_PROBLEM_
Once "column Combined |" turns up in a line below, reproduce that line and those after it exactly, stopping after the line with "row order: Curb"; leave pictures out.

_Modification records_
= = = =
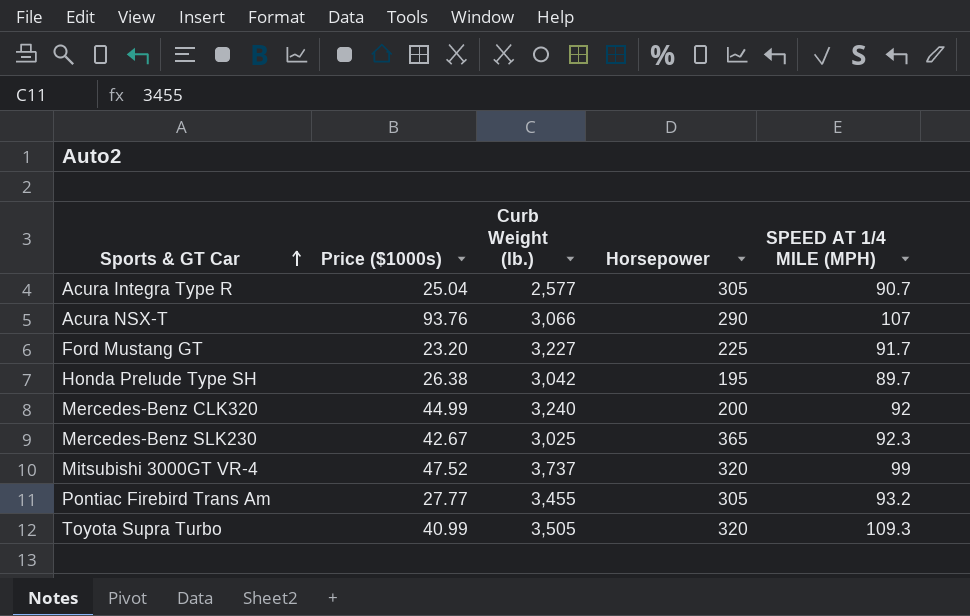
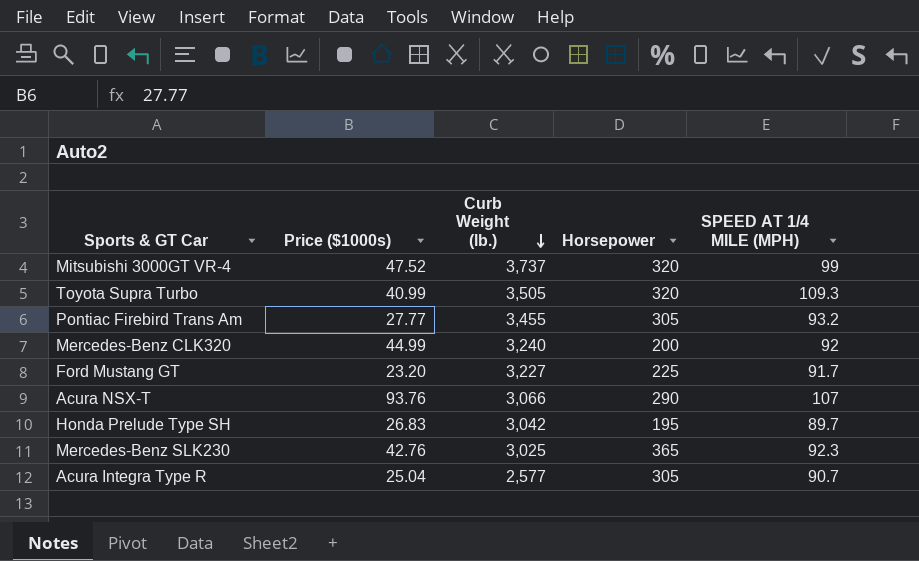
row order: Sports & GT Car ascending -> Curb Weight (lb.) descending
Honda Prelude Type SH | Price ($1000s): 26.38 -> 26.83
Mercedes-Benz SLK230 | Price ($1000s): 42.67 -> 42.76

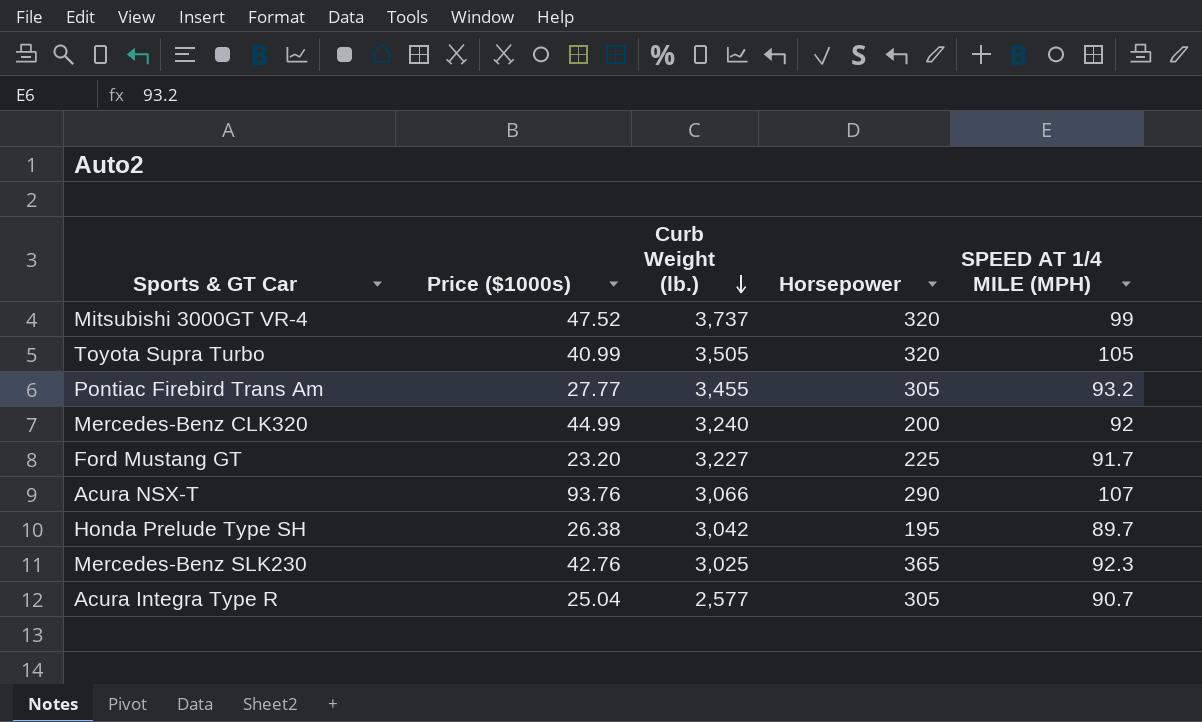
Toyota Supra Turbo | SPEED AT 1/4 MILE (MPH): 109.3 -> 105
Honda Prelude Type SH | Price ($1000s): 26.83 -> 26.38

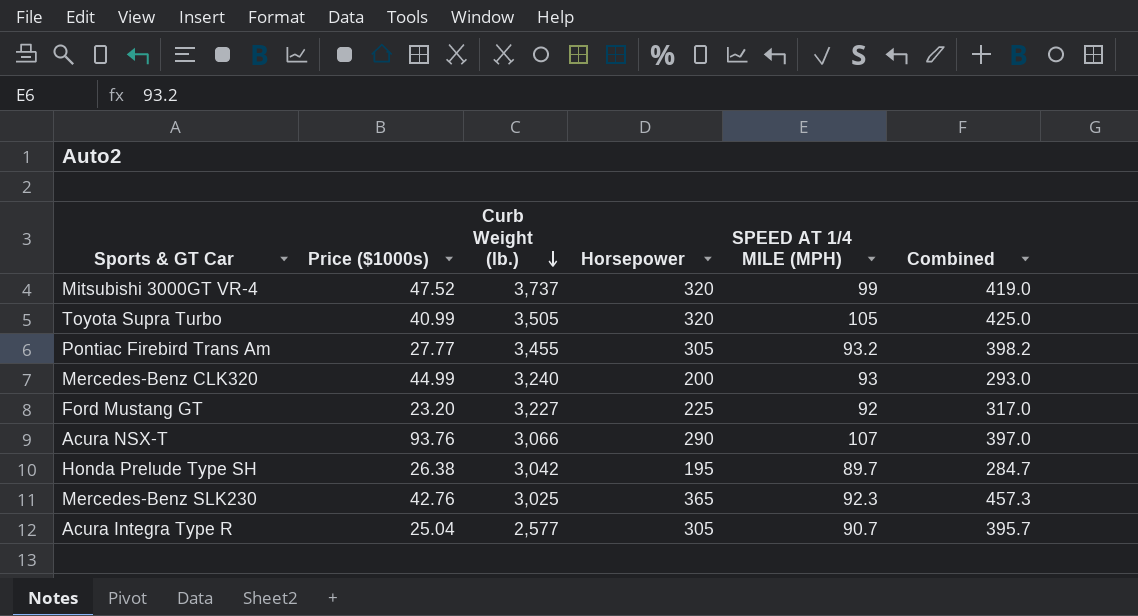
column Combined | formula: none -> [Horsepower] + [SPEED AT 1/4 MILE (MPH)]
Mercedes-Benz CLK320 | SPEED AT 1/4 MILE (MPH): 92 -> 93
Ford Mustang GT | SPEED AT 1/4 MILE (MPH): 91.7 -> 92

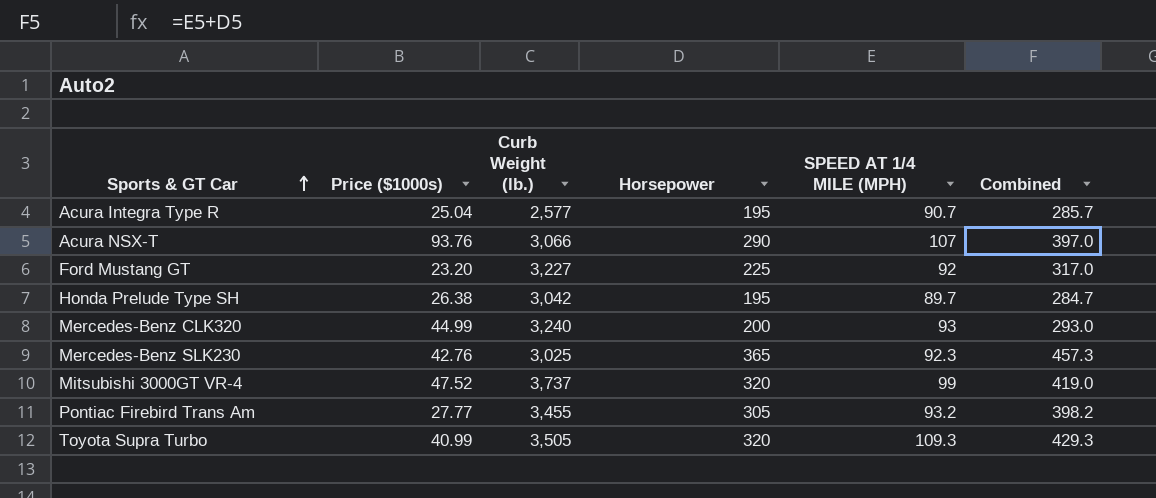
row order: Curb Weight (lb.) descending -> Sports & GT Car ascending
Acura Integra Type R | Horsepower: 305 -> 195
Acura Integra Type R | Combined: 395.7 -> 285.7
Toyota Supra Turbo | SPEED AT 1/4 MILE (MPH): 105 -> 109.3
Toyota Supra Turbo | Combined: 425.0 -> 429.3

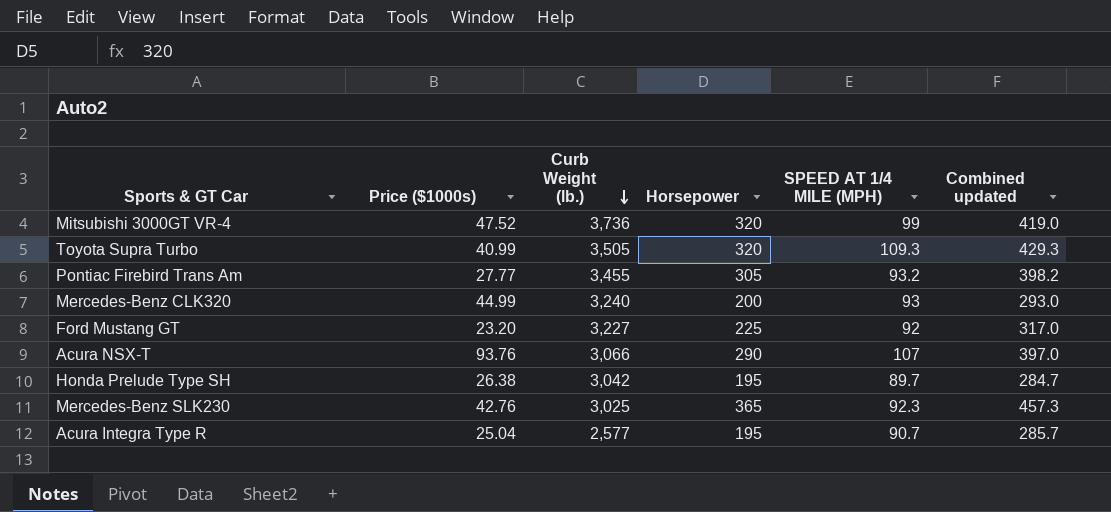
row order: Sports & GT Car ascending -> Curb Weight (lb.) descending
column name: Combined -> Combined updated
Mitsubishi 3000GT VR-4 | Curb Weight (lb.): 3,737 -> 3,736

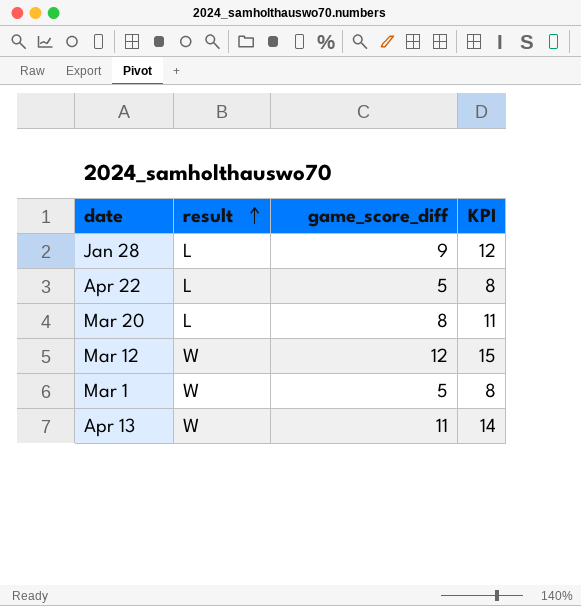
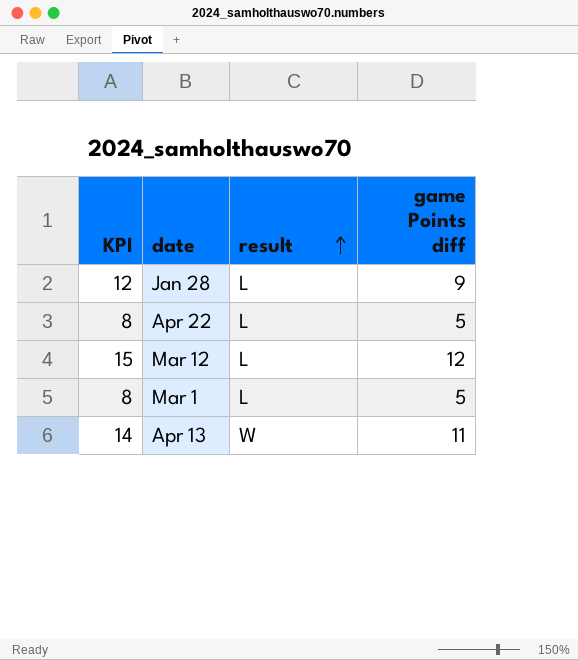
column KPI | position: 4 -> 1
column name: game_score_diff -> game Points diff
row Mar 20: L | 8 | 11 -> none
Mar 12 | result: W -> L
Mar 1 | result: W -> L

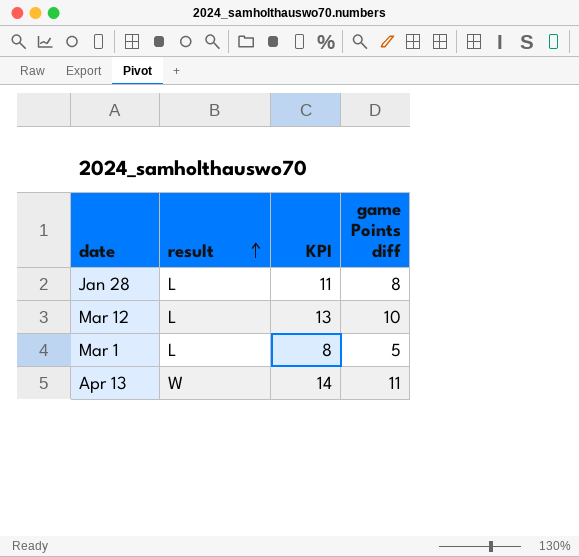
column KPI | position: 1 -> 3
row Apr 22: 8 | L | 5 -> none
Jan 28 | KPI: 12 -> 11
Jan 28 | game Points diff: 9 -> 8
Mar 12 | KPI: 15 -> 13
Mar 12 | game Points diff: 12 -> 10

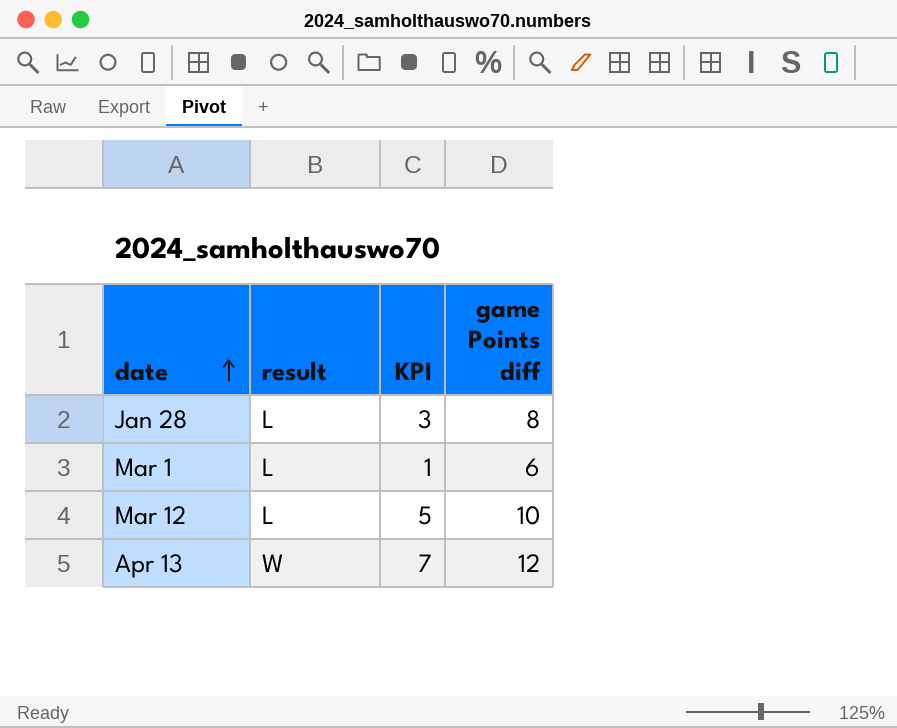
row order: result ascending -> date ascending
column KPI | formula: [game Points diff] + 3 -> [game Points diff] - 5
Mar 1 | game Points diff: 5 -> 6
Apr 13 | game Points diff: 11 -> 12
= = = =
_EXPECTED ANSWER_
column Combined | formula: none -> [Horsepower] + [SPEED AT 1/4 MILE (MPH)]
Mercedes-Benz CLK320 | SPEED AT 1/4 MILE (MPH): 92 -> 93
Ford Mustang GT | SPEED AT 1/4 MILE (MPH): 91.7 -> 92

row order: Curb Weight (lb.) descending -> Sports & GT Car ascending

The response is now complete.